Would you return the listing that follows exactly, leaving its pictures behind?

= Beginning of Section =

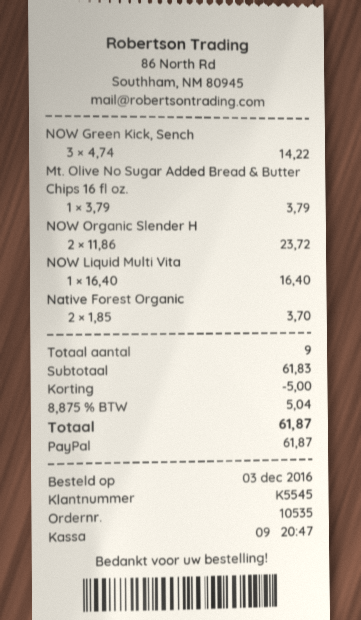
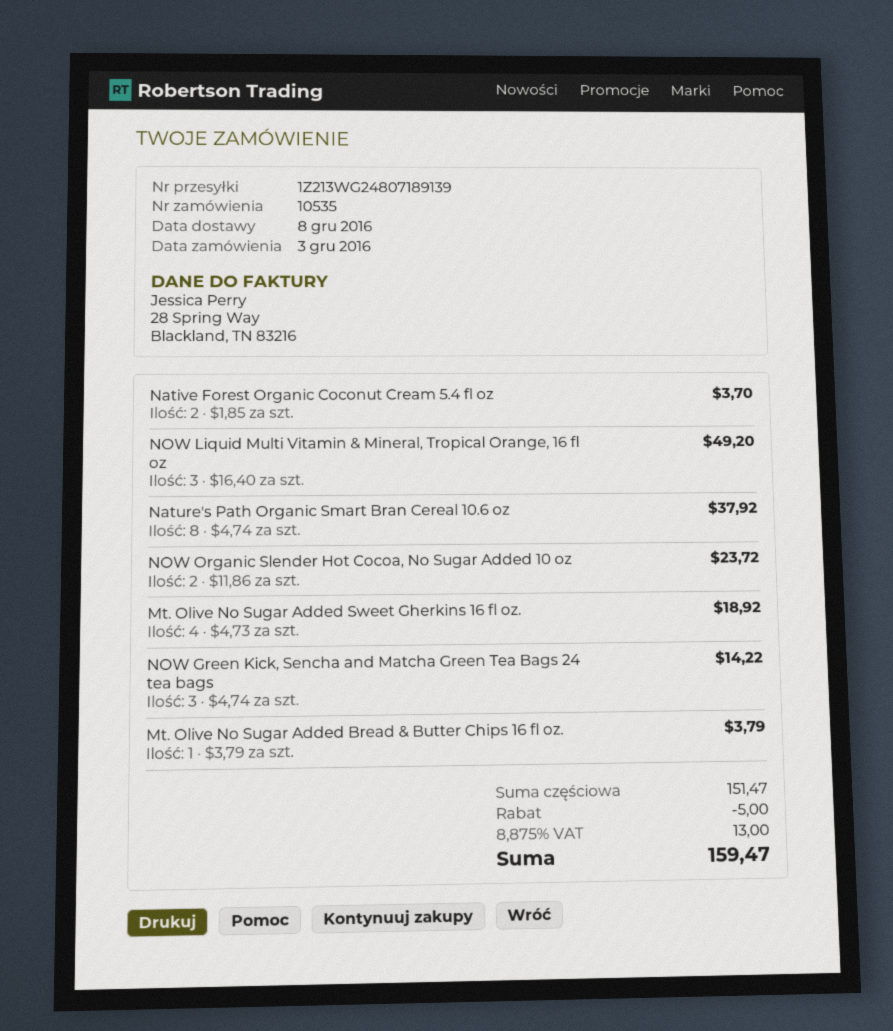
NOW Liquid Multi Vita: 1 x 16.40 = 16.40 -> 3 x 16.40 = 49.20
Nature's Path Organic Smart Bran Cereal 10.6 oz: none -> 8 x 4.74 = 37.92
Mt. Olive No Sugar Added Sweet Gherkins 16 fl oz.: none -> 4 x 4.73 = 18.92
subtotal: 61.83 -> 151.47
tax: 8.875% = 5.04 -> 8.875% = 13.00
total: 61.87 -> 159.47

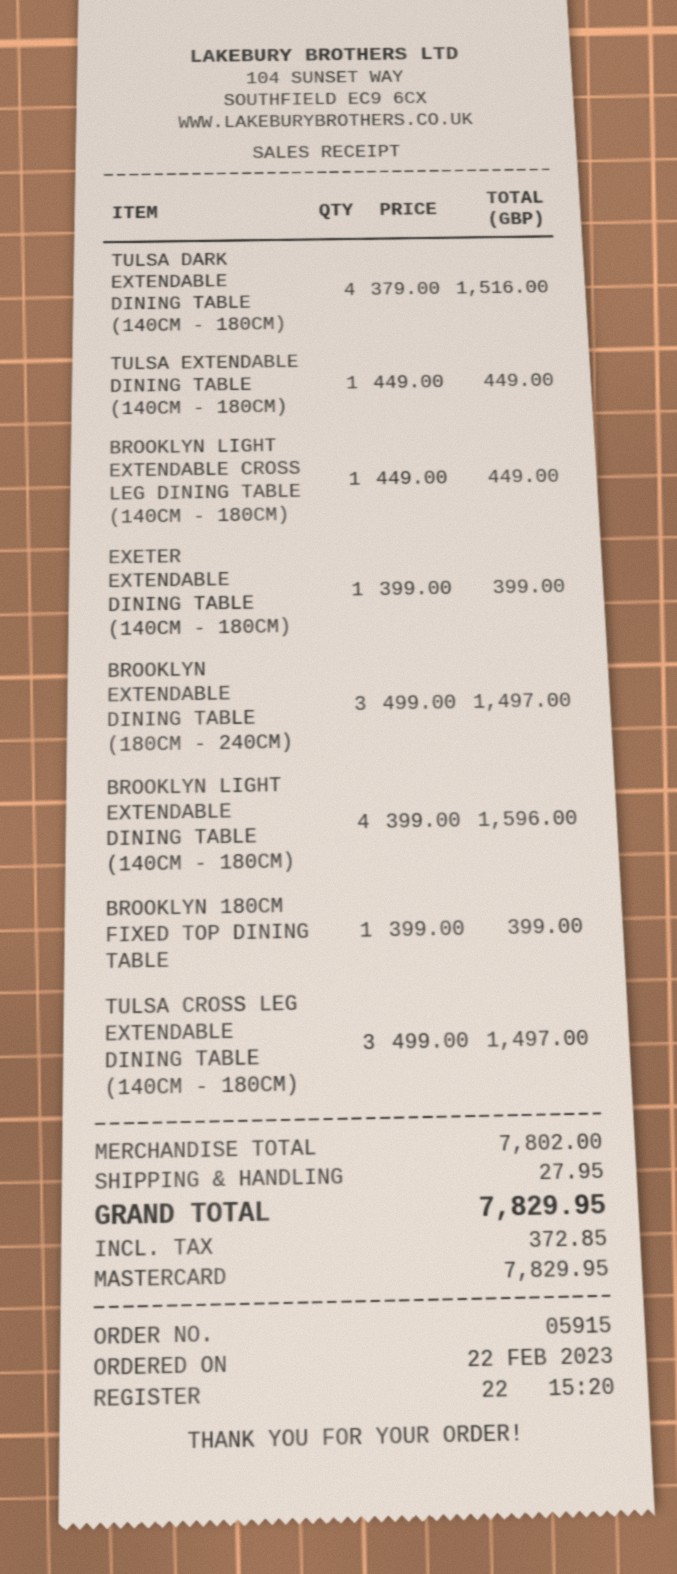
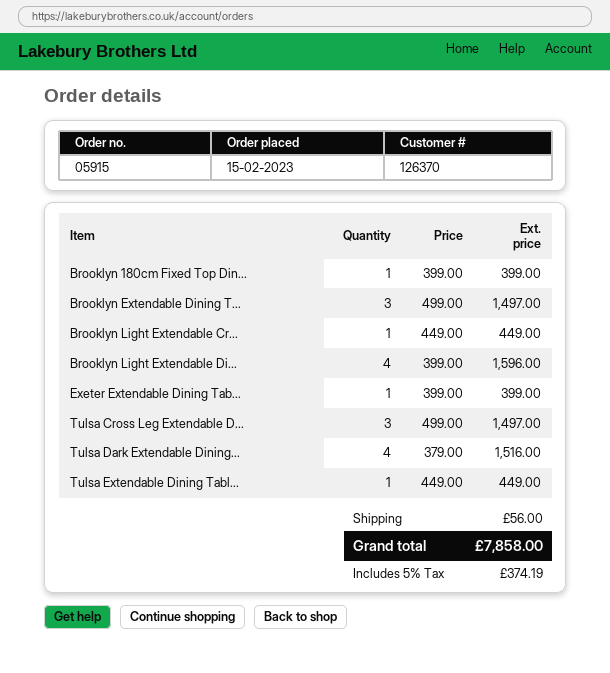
order date: 2023-02-22 -> 2023-02-15
shipping: 27.95 -> 56.00
tax: 372.85 -> 374.19
total: 7829.95 -> 7858.00

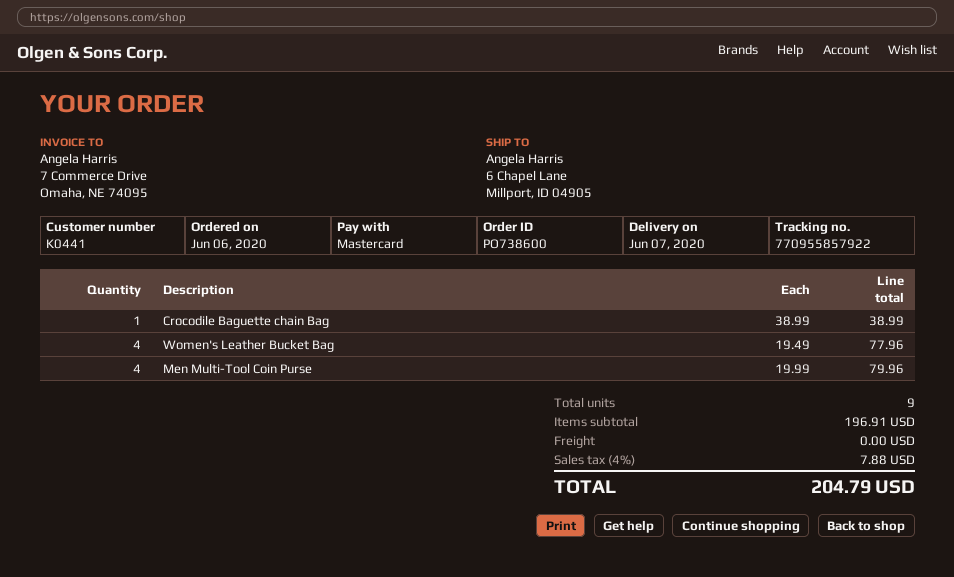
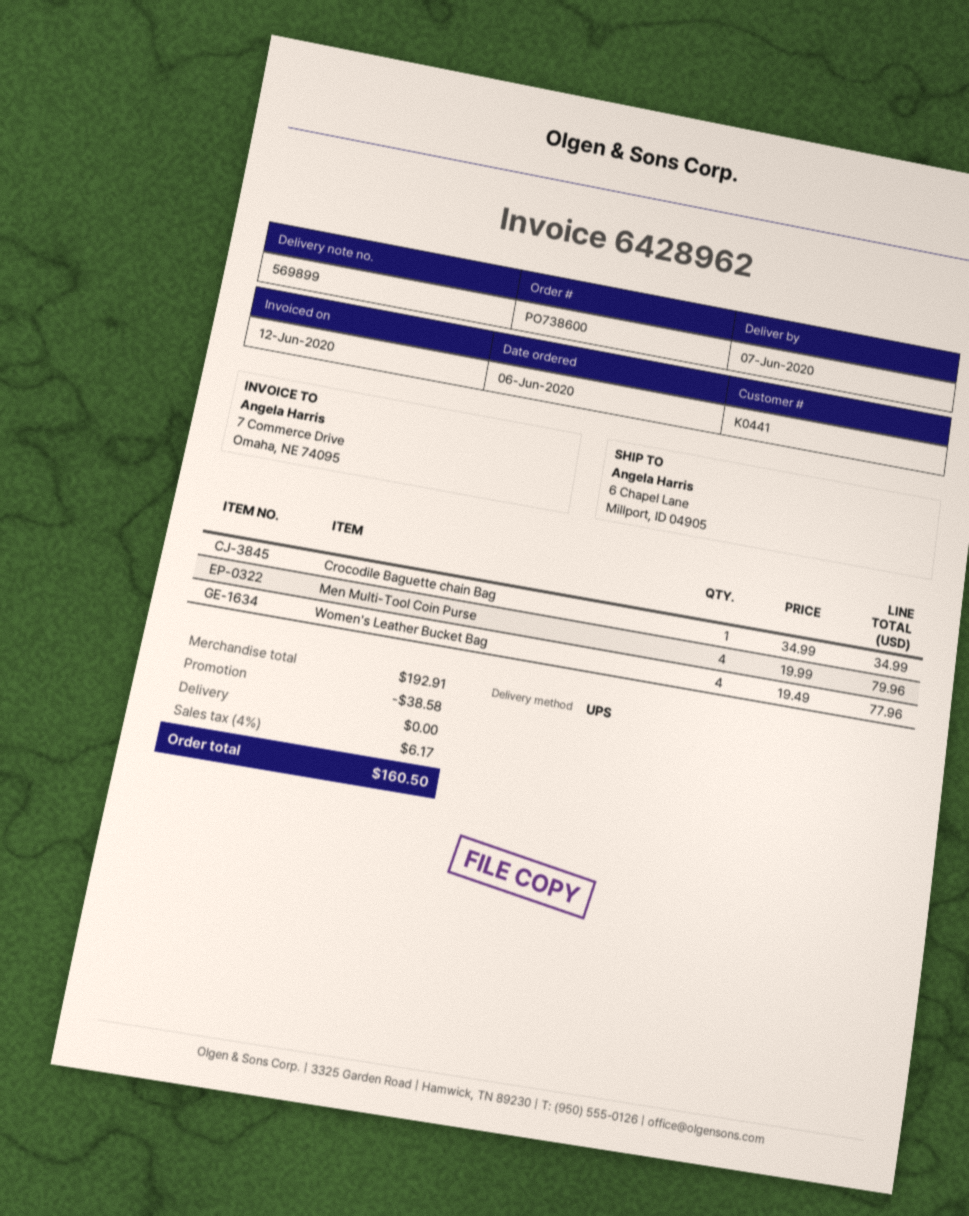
Crocodile Baguette chain Bag: 1 x 38.99 = 38.99 -> 1 x 34.99 = 34.99
subtotal: 196.91 -> 192.91
discount: none -> 38.58
tax: 4% = 7.88 -> 4% = 6.17
total: 204.79 -> 160.50

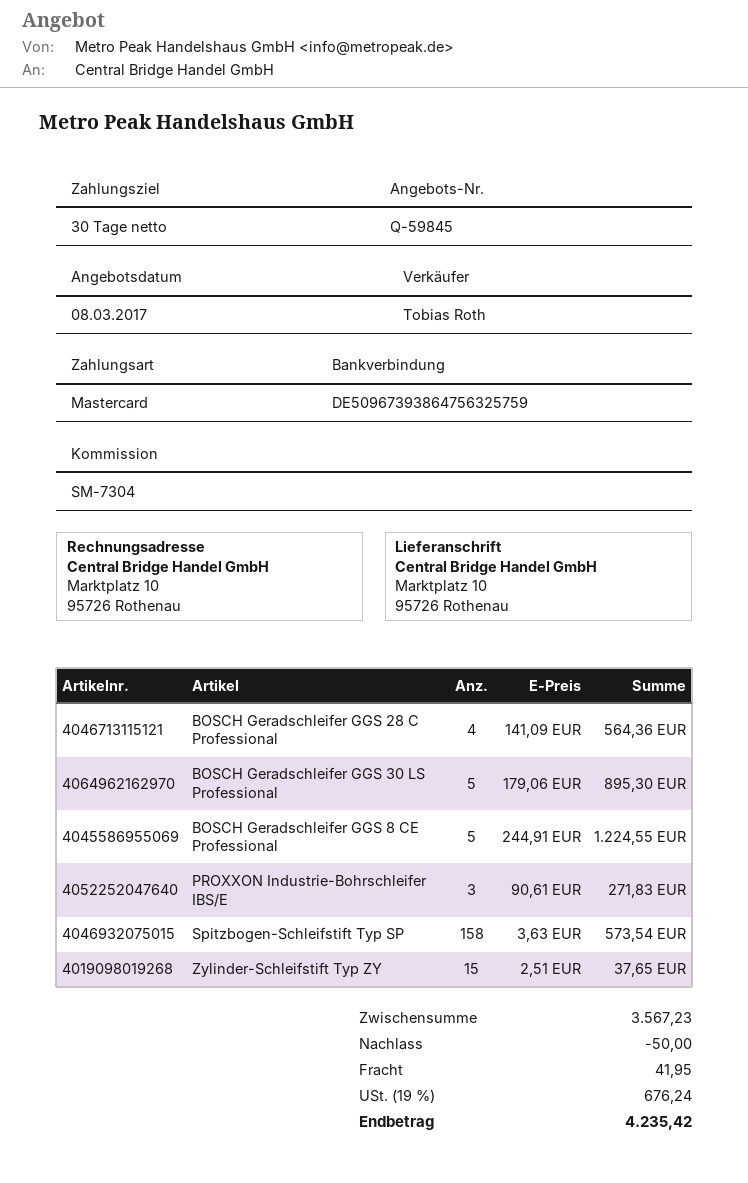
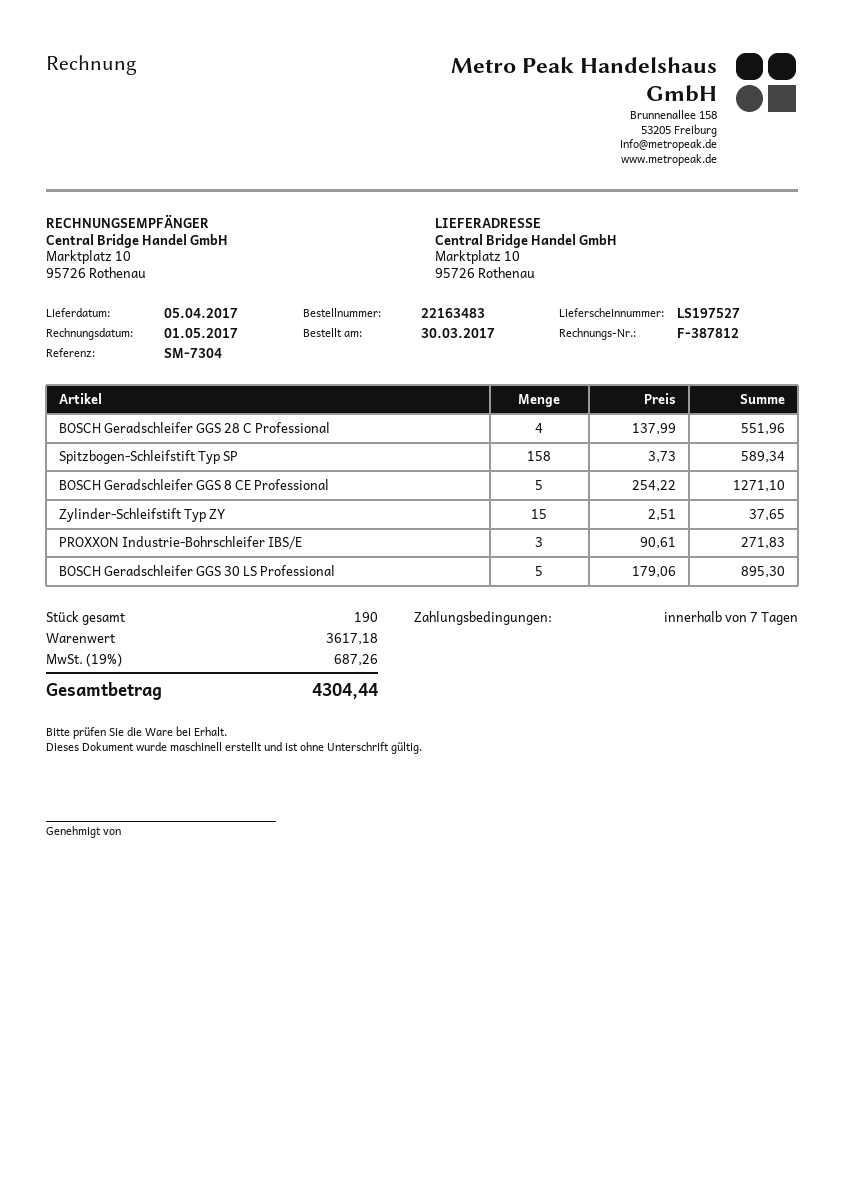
payment terms: 30 days -> 7 days
BOSCH Geradschleifer GGS 28 C Professional: 4 x 141.09 = 564.36 -> 4 x 137.99 = 551.96
BOSCH Geradschleifer GGS 8 CE Professional: 5 x 244.91 = 1224.55 -> 5 x 254.22 = 1271.10
Spitzbogen-Schleifstift Typ SP: 158 x 3.63 = 573.54 -> 158 x 3.73 = 589.34
subtotal: 3567.23 -> 3617.18
discount: 50.00 -> none
shipping: 41.95 -> none
tax: 19% = 676.24 -> 19% = 687.26
total: 4235.42 -> 4304.44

= End of Section =

## Answer section
NOW Liquid Multi Vita: 1 x 16.40 = 16.40 -> 3 x 16.40 = 49.20
Nature's Path Organic Smart Bran Cereal 10.6 oz: none -> 8 x 4.74 = 37.92
Mt. Olive No Sugar Added Sweet Gherkins 16 fl oz.: none -> 4 x 4.73 = 18.92
subtotal: 61.83 -> 151.47
tax: 8.875% = 5.04 -> 8.875% = 13.00
total: 61.87 -> 159.47

order date: 2023-02-22 -> 2023-02-15
shipping: 27.95 -> 56.00
tax: 372.85 -> 374.19
total: 7829.95 -> 7858.00

Crocodile Baguette chain Bag: 1 x 38.99 = 38.99 -> 1 x 34.99 = 34.99
subtotal: 196.91 -> 192.91
discount: none -> 38.58
tax: 4% = 7.88 -> 4% = 6.17
total: 204.79 -> 160.50

payment terms: 30 days -> 7 days
BOSCH Geradschleifer GGS 28 C Professional: 4 x 141.09 = 564.36 -> 4 x 137.99 = 551.96
BOSCH Geradschleifer GGS 8 CE Professional: 5 x 244.91 = 1224.55 -> 5 x 254.22 = 1271.10
Spitzbogen-Schleifstift Typ SP: 158 x 3.63 = 573.54 -> 158 x 3.73 = 589.34
subtotal: 3567.23 -> 3617.18
discount: 50.00 -> none
shipping: 41.95 -> none
tax: 19% = 676.24 -> 19% = 687.26
total: 4235.42 -> 4304.44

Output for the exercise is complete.